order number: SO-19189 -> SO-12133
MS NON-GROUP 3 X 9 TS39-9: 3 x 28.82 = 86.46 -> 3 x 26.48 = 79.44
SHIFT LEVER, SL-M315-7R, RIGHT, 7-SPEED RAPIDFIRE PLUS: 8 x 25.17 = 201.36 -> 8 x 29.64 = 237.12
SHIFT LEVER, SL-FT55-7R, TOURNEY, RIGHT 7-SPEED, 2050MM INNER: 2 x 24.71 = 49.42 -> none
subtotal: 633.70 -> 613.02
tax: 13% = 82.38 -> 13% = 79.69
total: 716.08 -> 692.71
........
- [Exercise goal]: Set out, exactly as written, the lines from the line with "SHIFT LEVER, SL-FT55-7R, TOURNEY, RIGHT" to the last line of the records, inclusive, and only those lines.

- [Your response]:
SHIFT LEVER, SL-FT55-7R, TOURNEY, RIGHT 7-SPEED, 2050MM INNER: 2 x 24.71 = 49.42 -> none
subtotal: 633.70 -> 613.02
tax: 13% = 82.38 -> 13% = 79.69
total: 716.08 -> 692.71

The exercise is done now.